Each footstep wailed out an eerie reverberating song through the empty room, like someone running their finger around the rim of a wineglass. The large and airy halls were darkened now, save for the distant glimmer of moonlight seeping through the clouded walls, and the quiet throb of orb-light fracturing against every reflective surface, as the glowing spheres blushed at them from every side. Each haltering step chimed a different note until their quiet, winding path made a melody of sorts, each of Ako’s footsteps harmonising with Master Mattin’s. The old librarian led him in this strange, dignified procession through the sturdy glass shelves and their footsteps sang a loud and sonorous song, as slow as a funeral dirge and just as solemn.
Ako had never been in the Escu de dos y ra before. The Library of Glass and Light, as it was called in the common tongue, was technically off limits for apprentices like him. He lived in the much smaller, plain brick building that sat squat and ugly at the bottom of those gleaming glass tower walls with the rest of the library apprentices. They had been told, time and time again, that they must not venture into the sacred space until they were invited. He hugged himself tightly now, vibrating with excitement at the thought that he had been deemed worthy at last. None of the other apprentices were invited. The thought was smug. It almost made up for the bruises the bigger boys gave him.

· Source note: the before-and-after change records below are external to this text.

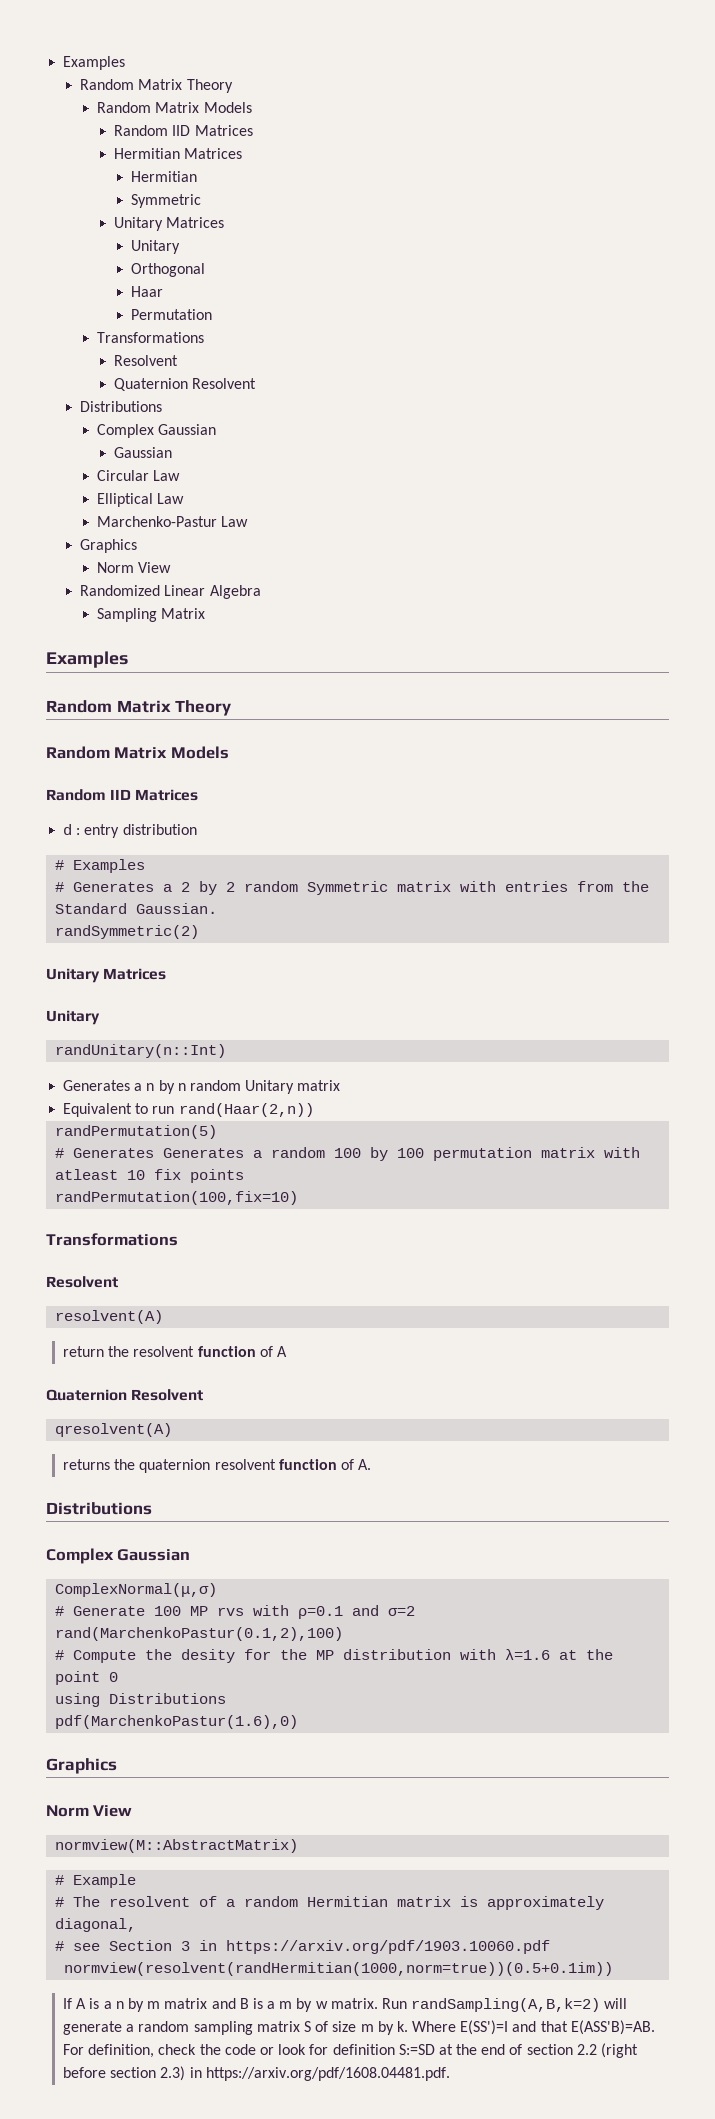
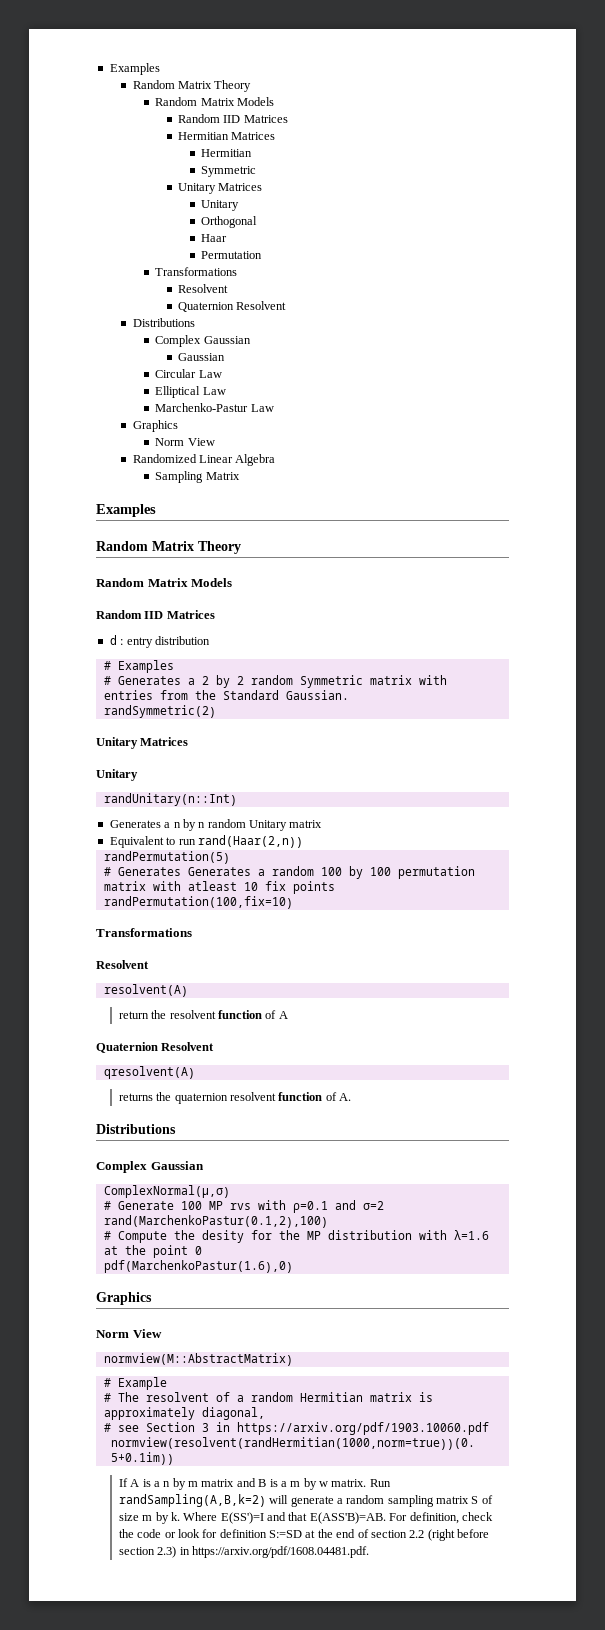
- using Distributions

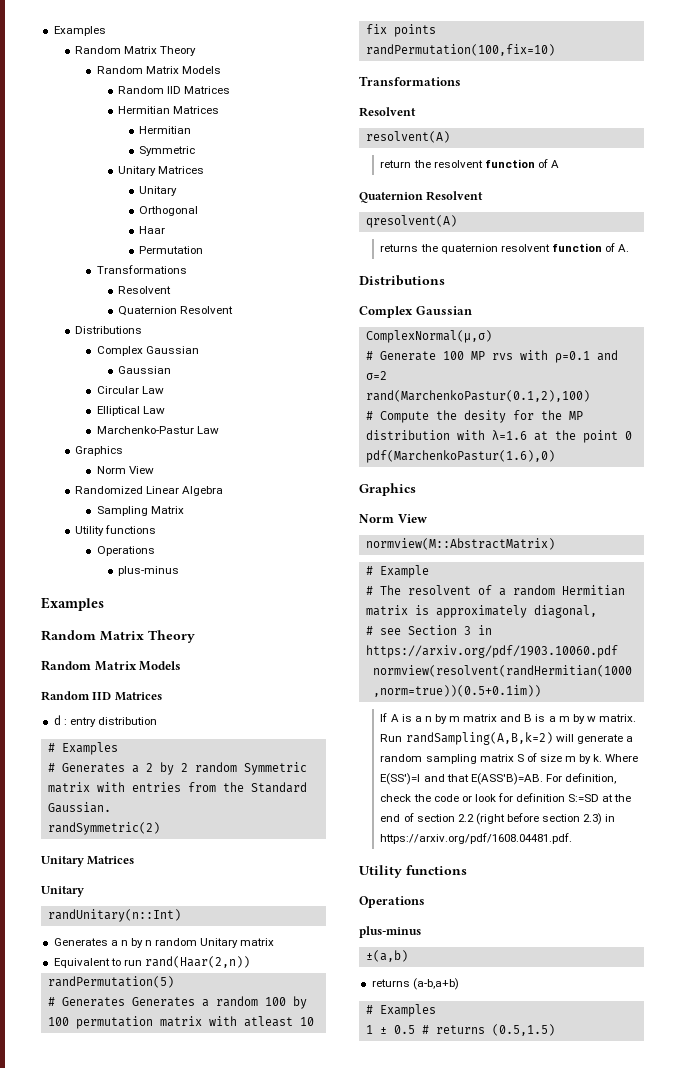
  Sampling Matrix
+ Utility functions
+ Operations
+ plus-minus
  For definition, check the code or look for definition S:=SD at the end of section 2.2 (right before section 2.3) in https://arxiv.org/pdf/1608.04481.pdf.
+ Utility functions
+ Operations
+ plus-minus
+ ±(a,b)
+ returns (a-b,a+b)
+ # Examples
+ 1 ± 0.5 # returns (0.5,1.5)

He stared around at the glistening shelves towering around him, reflecting back his own wide eyes endlessly, and tried to imagine what it would be like at noon instead of midnight. He could almost hear the noise of the masters’ footsteps, ringing around the glimmering corridors in a new symphony every day, never the same twice, a discordant cacophony of that piercing, humming swell, as each of them added their own unwitting melody to the music. By daylight, too, he was sure that the heat in here would be stifling. It was hard enough to bear at night. The thick glass walls were cloudy and translucent, which made everything beyond them seem misty and unreal. Inside, it was muggy even by moonlight, it must be almost deathly by the heat of the sun. Distantly, Ako wondered how the frail, withered master before him managed it. But then, Master Mattin had given his life to Davish’de’s Greatest Service. He was surely used to it all by now.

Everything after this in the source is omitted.